But for the most part I was all alone, eating what I wanted when I wanted, watching what I wanted when I wanted...sort of a third dimension experience. I was totally laid back and not quite prepared for the re-entry,

Friday here was drenching rains and this weather made my normal 30 minute commute drag out to an hour and a half. Daughter and son-in-law returned with kids late on Friday. Two hours delayed due to the rains

Wednesday, October 24, 2007

A New Take on Writing Your Own Obituary

Many of us have taken at least one training class or self-improvement seminar where the leader asks you to write your own obituary and then read it and see if you are leading your life in the right direction so that you are remembered for what you love or what you do well. It is sort of an exercise where you look at what you have done so far and what you think people would say about you. It works pretty well if you do it honestly, although like most activities of this nature, you need to take it home with you and apply the lesson learned every single day. That is a difficult thing to do, unless the lesson learned stimulates you to make a major change or two in your life.

A few days ago, I got home from work and turned on the last half of the Oprah Winfrey show and found a very inspiring new take on this type of activity. A Carnegie Mellon professor talks about the "last lecture". If we could all face our mortality so impressively, the world would be a much better place. Watch this video and see if you aren't as challenged as I was to meet his level of humanity. "There's an academic tradition called the 'Last Lecture.' Hypothetically, if you knew you were going to die and you had one last lecture, what would you say to your students?" Randy says. "Well, for me, there's an elephant in the room. And the elephant in the room, for me, it wasn't hypothetical."
For some reason the link above does not seem to be working. The original video not edited for TV can be found doing a Google video search with the words "last lecture of Randy Pausch" There are several versions with longer introductions so you need to search through them for the thumbnail with his picture. The Winfrey program video can be found using the search
"Randy Pausch reprising his "Last Lecture..."

Sunday, October 21, 2007

Time for Thought

I have been thinking a lot about aging these days, probably because I am looking forward to retirement and realize that I must plan my future carefully if I expect to get the most out of my remaining years. I think when you reach that certain age, if you are lucky, you begin to realize that life is giving you a second change chance. When you are young and raising a family you are busy living in your waking hours. Each day is auto-filled with necessary deeds and tasks. People need you, so you spend time working on filling those needs---whether it is earning a living to pay bills or cooking and cleaning and kissing boo-boos or consoling a broken teenage heart.

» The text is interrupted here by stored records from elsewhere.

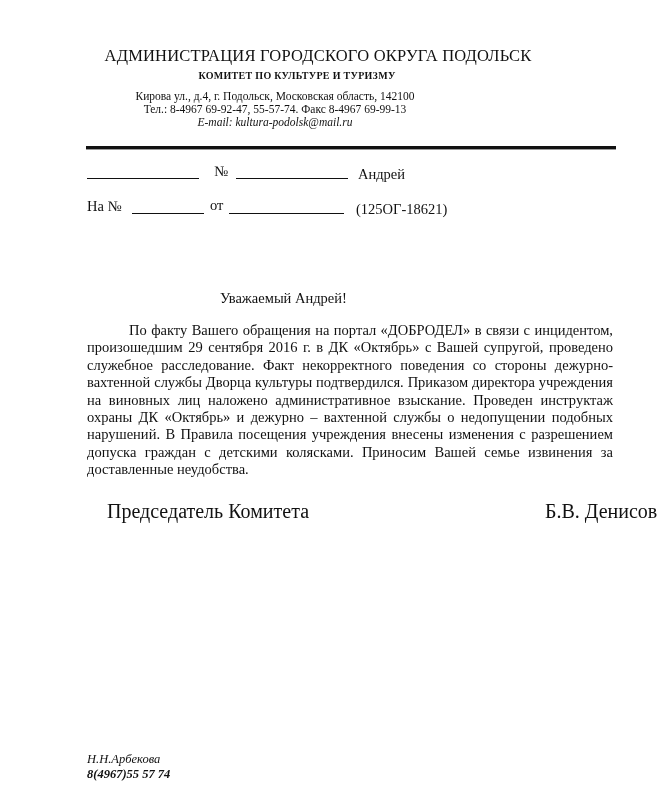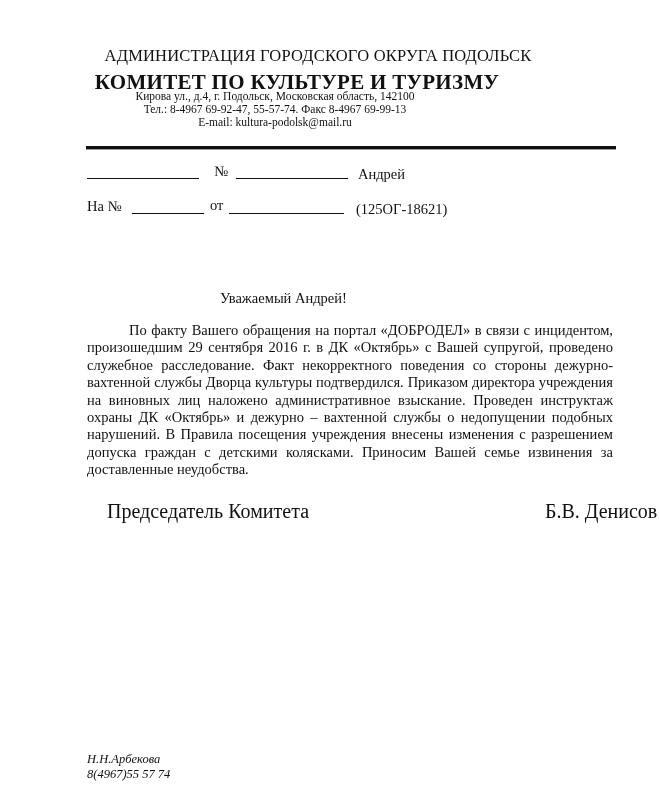--- a/index.html
+++ b/index.html
@@ -1,41 +1,41 @@
 <!DOCTYPE html>
 <html><head>
 <meta charset="utf-8">
 <style>
   html, body { margin:0; padding:0; background:#ffffff; }
   body { width:659px; height:800px; position:relative; overflow:hidden;
          font-family:"Liberation Serif", serif; color:#111; }
   .abs { position:absolute; white-space:nowrap; }
   .h1 { top:46px; left:0; width:636px; text-align:center; font-size:16.5px; letter-spacing:0.2px; }
-  .h2 { top:70px; left:0; width:594px; text-align:center; font-size:21px; font-weight:bold; letter-spacing:0.3px; }
+  .h2 { top:70px; left:0; width:594px; text-align:center; font-size:10px; font-weight:bold; letter-spacing:0.3px; }
   .addr { left:0; width:550px; text-align:center; font-size:11.5px; }
   .rule { position:absolute; left:86px; width:530px; top:146px; height:3px; background:#111; }
   .rule2 { position:absolute; left:86px; width:530px; top:149px; height:1px; background:#999; }
   .reg { font-size:14.5px; }
   .uline { display:inline-block; border-bottom:1px solid #111; height:14px; vertical-align:baseline; }
   .greet { top:290px; left:0; width:567px; text-align:center; font-size:14.5px; }
   .body-text { position:absolute; left:87px; width:526px; top:322px; font-size:14.5px;
                line-height:17.4px; text-align:justify; }
   .body-text p { margin:0; text-indent:42px; }
   .sig { top:500px; font-size:20px;margin-left:20px; }
   .exec { font-size:12.5px; font-style:italic; left:87px; }
 </style>
 </head>
 <body>
 
 <div>
   <div class="abs h1">АДМИНИСТРАЦИЯ  ГОРОДСКОГО ОКРУГА  ПОДОЛЬСК</div>
   <div class="abs h2">КОМИТЕТ  ПО  КУЛЬТУРЕ И ТУРИЗМУ</div>
   <div class="abs addr" style="top:90px;">Кирова ул., д.4, г. Подольск, Московская область, 142100</div>
   <div class="abs addr" style="top:103px;">Тел.: 8-4967 69-92-47,  55-57-74.      Факс   8-4967 69-99-13</div>
-  <div class="abs addr" style="top:116px;">E-mail: kultura-podolsk@mail.ru</div>
+  <div class="abs addr" style="top:116px;font-style:italic;">E-mail: kultura-podolsk@mail.ru</div>
   <div class="rule"></div>
   <div class="rule2"></div>
 </div>
 
 <div>
   <span class="abs uline" style="left:87px; top:164px; width:112px;"></span>
   <span class="abs reg" style="left:214px; top:163px;">№</span>
   <span class="abs uline" style="left:236px; top:164px; width:112px;"></span>
   <span class="abs reg" style="left:358px; top:166px;">Андрей</span>
 
@@ -52,14 +52,14 @@
   <p>По факту Вашего обращения на портал «ДОБРОДЕЛ» в связи с инцидентом, произошедшим 29 сентября 2016 г. в ДК «Октябрь» с Вашей супругой, проведено служебное расследование. Факт некорректного поведения со стороны дежурно-вахтенной службы Дворца культуры подтвердился. Приказом директора учреждения на виновных лиц наложено административное взыскание. Проведен инструктаж охраны ДК «Октябрь»  и дежурно – вахтенной службы о недопущении  подобных нарушений. В Правила посещения учреждения внесены изменения с разрешением допуска граждан с детскими колясками. Приносим Вашей семье извинения за доставленные неудобства.</p>
 </div>
 
 <div>
   <span class="abs sig" style="left:87px;">Председатель Комитета</span>
   <span class="abs sig" style="left:525px;">Б.В. Денисов</span>
 </div>
 
 <div>
   <span class="abs exec" style="top:752px;">Н.Н.Арбекова</span>
-  <span class="abs exec" style="top:767px;">8(4967)55 57 74</span>
+  <span class="abs exec" style="top:767px;font-weight:bold;">8(4967)55 57 74</span>
 </div>
 
 </body></html>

It is a daily race and you fall into bed at the end of the day, hoping your mind will slow down enough so that you can sleep.

Then, almost suddenly, but not without warning (children entering college, getting married, having their own little ones) you realize that the race is slowing way down. You have time to look to each side and not always ahead. You are going slow enough that you now no longer worry about tripping or mis-reading signs and taking the wrong side road. As a matter of fact, a side road is most appealing.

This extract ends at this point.